## Requirement
Pictures aside, return all of the records exactly as they stand.

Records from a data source
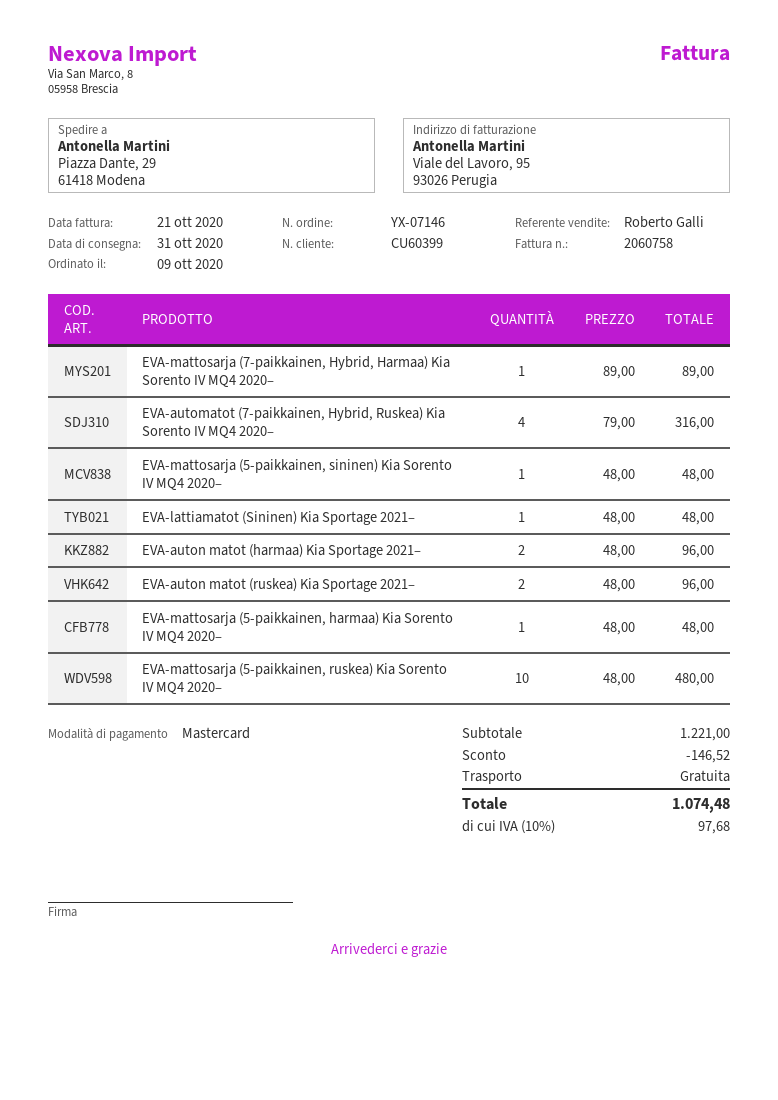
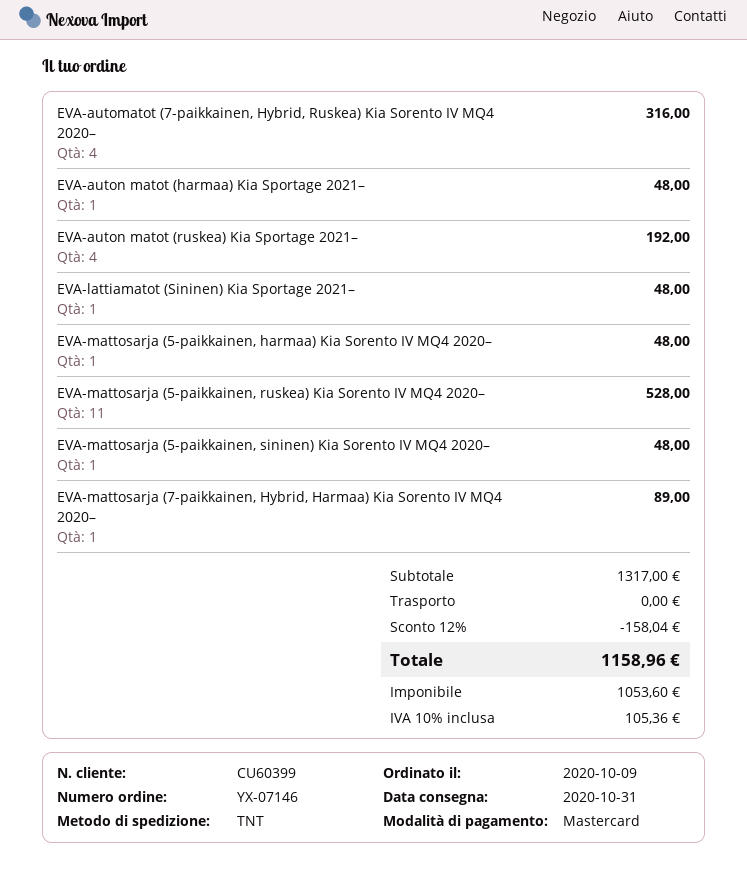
EVA-auton matot (harmaa) Kia Sportage 2021–: 2 for 96.00 -> 1 for 48.00
EVA-auton matot (ruskea) Kia Sportage 2021–: 2 for 96.00 -> 4 for 192.00
EVA-mattosarja (5-paikkainen, ruskea) Kia Sorento IV MQ4 2020–: 10 for 480.00 -> 11 for 528.00
subtotal: 1221.00 -> 1317.00
discount: 146.52 -> 158.04
tax: 10% = 97.68 -> 10% = 105.36
total: 1074.48 -> 1158.96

## Response box
EVA-auton matot (harmaa) Kia Sportage 2021–: 2 for 96.00 -> 1 for 48.00
EVA-auton matot (ruskea) Kia Sportage 2021–: 2 for 96.00 -> 4 for 192.00
EVA-mattosarja (5-paikkainen, ruskea) Kia Sorento IV MQ4 2020–: 10 for 480.00 -> 11 for 528.00
subtotal: 1221.00 -> 1317.00
discount: 146.52 -> 158.04
tax: 10% = 97.68 -> 10% = 105.36
total: 1074.48 -> 1158.96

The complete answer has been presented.